I wonder how much others have seen this. This is with legacy boot in
                        bios, no uefi crap, and just a basic d-i
                        based ubuntu server install,
                        and/or kubuntu.

                    I used Ubuntu for several years because it "just
                    works." The trouble
                    was, as I got more sophisticated, Ubuntu's
                    seatbelts and airbags and
                    danger sensing devices and training wheels and
                    all that other stuff so
                    necessary to the newbie badly got in my way.

                I agree, it feels almost childish to still use Ubuntu
                at this stage, but nothing else has worked suitably,
                and I'm somewhat tired of trying+disappointment when
                history has proven most others to be inadequate or worse.

                    So I ditched Ubuntu for Debian, and that was
                    great, but then Debian
                    went systemd so I switched to Void Linux, and
                    after a rocky 5 weeks of
                    Void newbie-ism, Void has turned out to be the
                    most useful, maleable
                    and stable distro I've ever used. I've used Void
                    for over a year now.

                That's why I tried Mint Debian Edition - figured deb
                it might suck less and just wanted a modern ui, but
                found that their driver support for AMD, or rather a
                support for modern versions thereof for graphics were
                fairly lacking, and no one from a major org cares
                enough to fix it.  I simply could not get their
                kernel to take the amd driver, which was a
                non-starter. It's actually what drove me finally back
                to Ubuntu natively just for a working video solution,
                and at times keeps me bound.

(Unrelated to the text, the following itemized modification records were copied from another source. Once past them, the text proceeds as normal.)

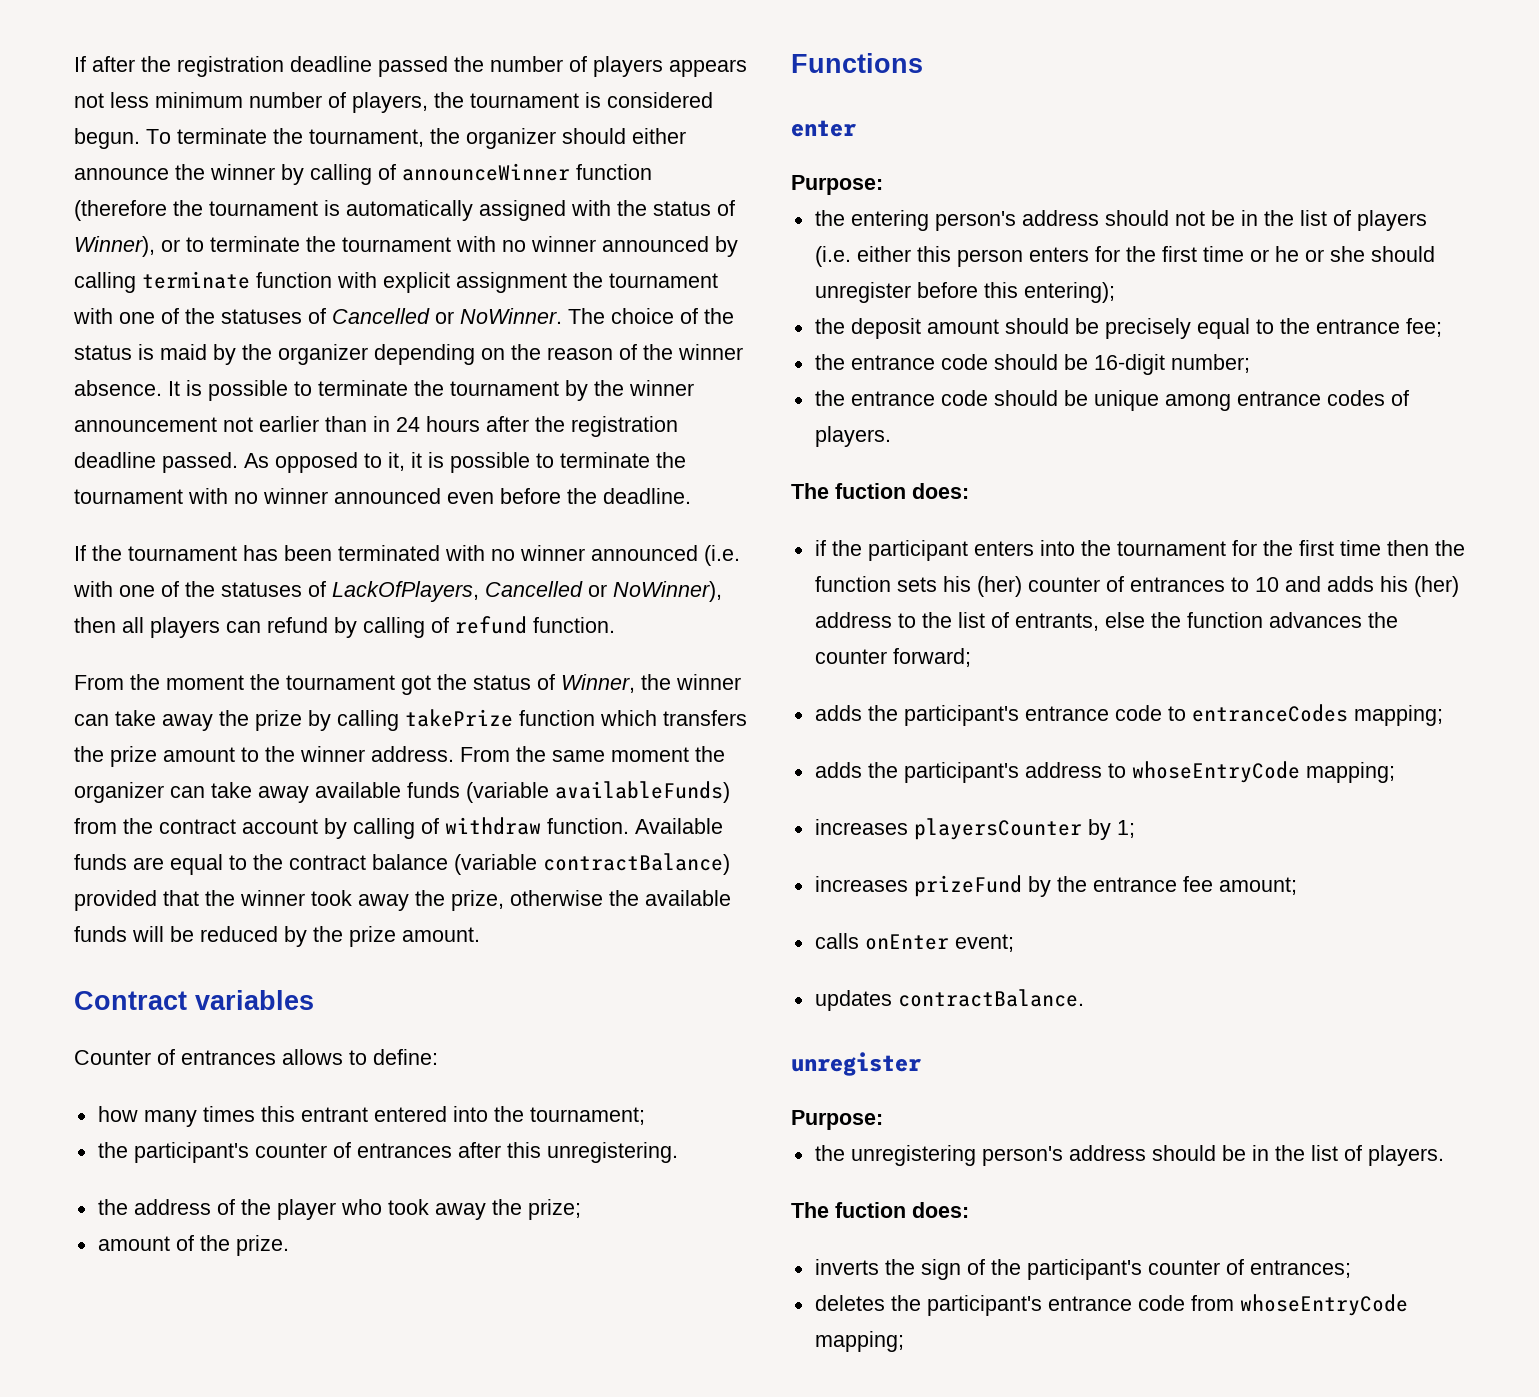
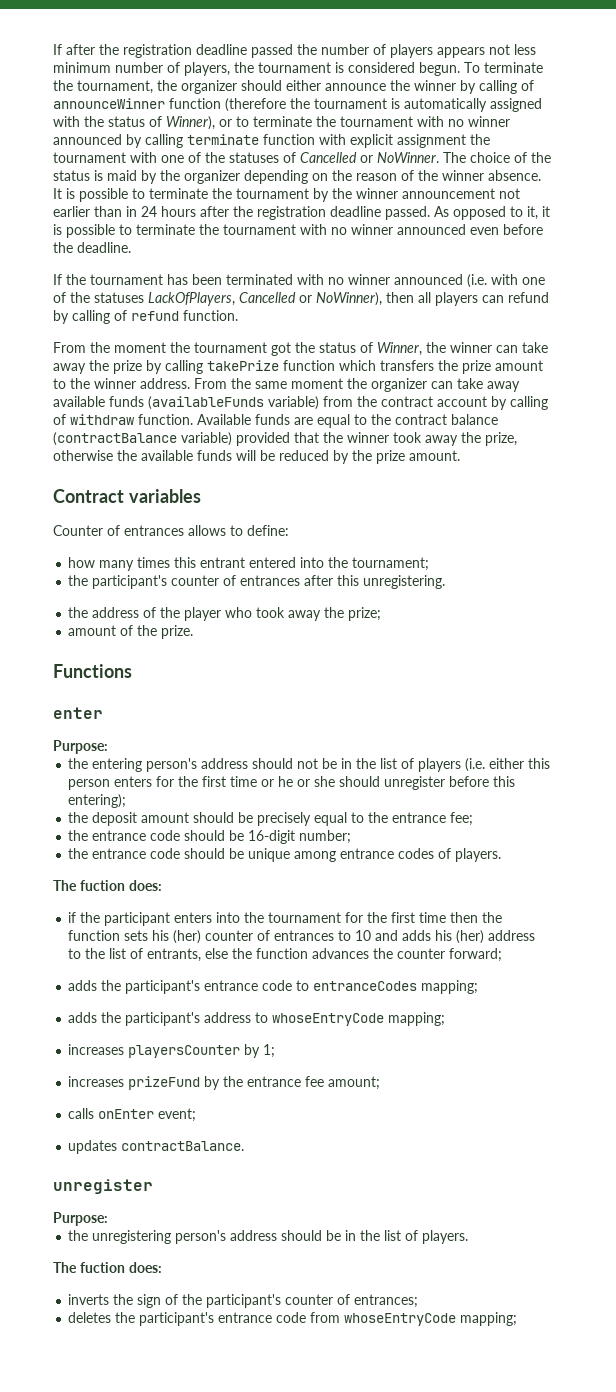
[308,581,326,597] of -> (144, 297) none
[466,781,730,803] (variable availableFunds) -> [148,396,319,410] (availableFunds variable)
[454,853,730,875] (variable contractBalance) -> [53,432,232,446] (contractBalance variable)

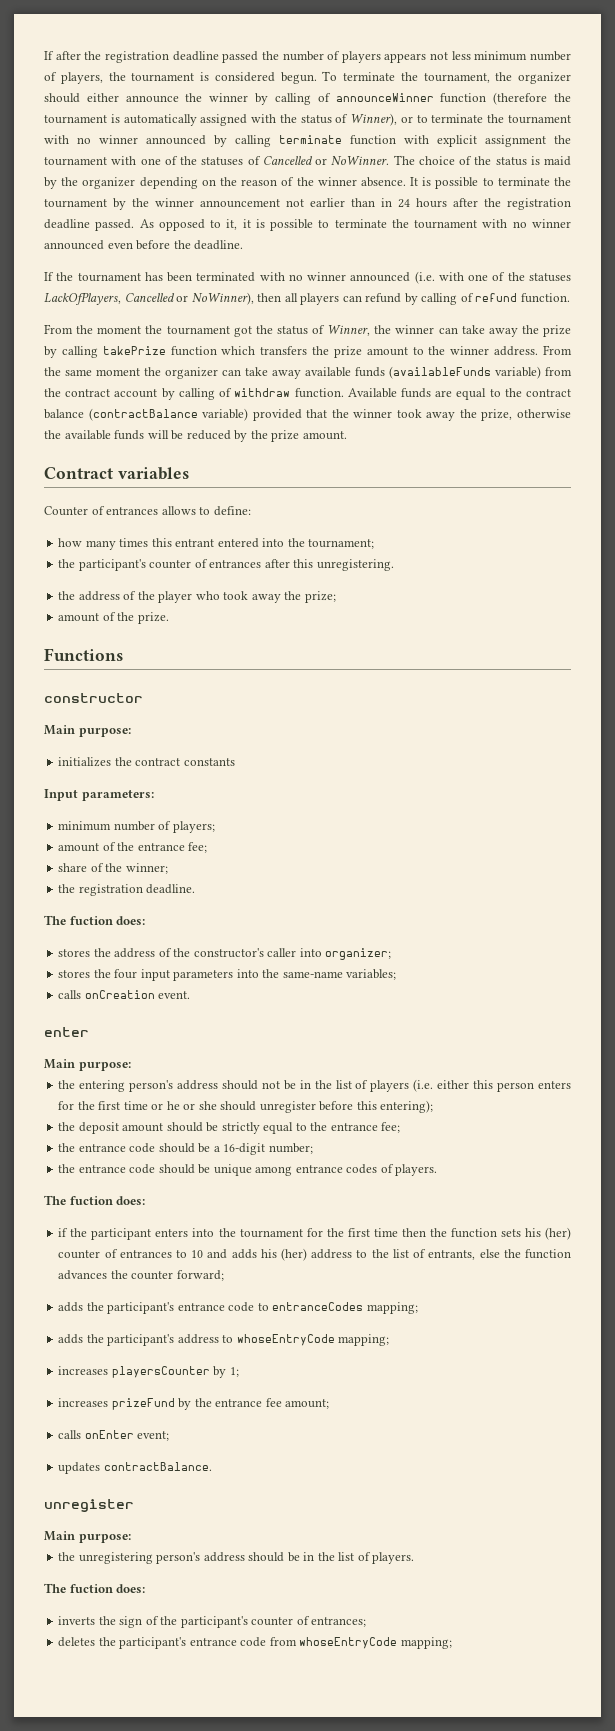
(132, 671) none -> [44,693,143,703] [44,725,131,737] [58,757,235,767] [44,789,154,801] [58,821,215,833] [58,842,208,853] [58,863,168,874] [58,884,196,896] [44,915,146,925] [58,948,392,960] [58,969,397,981] [58,990,191,999] // constructor // Main purpose: // initializes the contract constants // Input parameters: // minimum number of players; // amount of the entrance fee; // share of the winner; // the registration deadline. // The fuction does: // stores the address of the constructor's caller into organizer; // stores the four input parameters into the same-name variables; // calls onCreation event.
[53,740,108,754] Purpose: -> [44,1059,131,1071] Main purpose:
[257,812,312,826] precisely -> [221,1122,260,1134] strictly
(245, 835) none -> [213,1146,220,1152] a
[53,1212,108,1226] Purpose: -> [44,1531,131,1543] Main purpose:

                    I think you've probably outgrown Ubuntu.

                See above.  It tends to work great as long as I don't
                have to 1) install it via "normal" means or 2)
                upgrade it, both often suck these days.  Both have
                simply continued to get worse and worse, and I only
                encounter them every few years out of necessity of
                they are also both my primary means of working as my
                own business.  Once I hit 14.04 stable, I upgraded
                only upon absolute necessity core functions like
                kernel or desktop libs, and only essential apps that
                require them (browsers really), but otherwise didn't
                upgrade core until 16.04 when it released.  That's
                been a current longer evolutionary story I'll get to
                eventually.

                    BUT, as far as your current no-booting installer
                    problem, I wonder if
                    your media are bad. Just for fun, boot System
                    Rescue CD and have a look
                    around the system to verify no disk or RAM
                    problems, and that the
                    processor is what you think it is. If you can't
                    boot System Rescue CD
                    either, that points an accusing finger at your
                    DVD drive.

                This is something I'd seen before actually, I'd
                mentioned another time about arch and disk-label
                usage.  I don't think it's media, but who knows.  My
                10 year old spindle of dvd-r's might be breaking down
                by now, but first time I've seen this with a
                anything, why I tried both the built-in, and a usb,
                of which I've used hundreds of times to boot things,
                almost always said linux boxes over the past 10
                years, another not long ago.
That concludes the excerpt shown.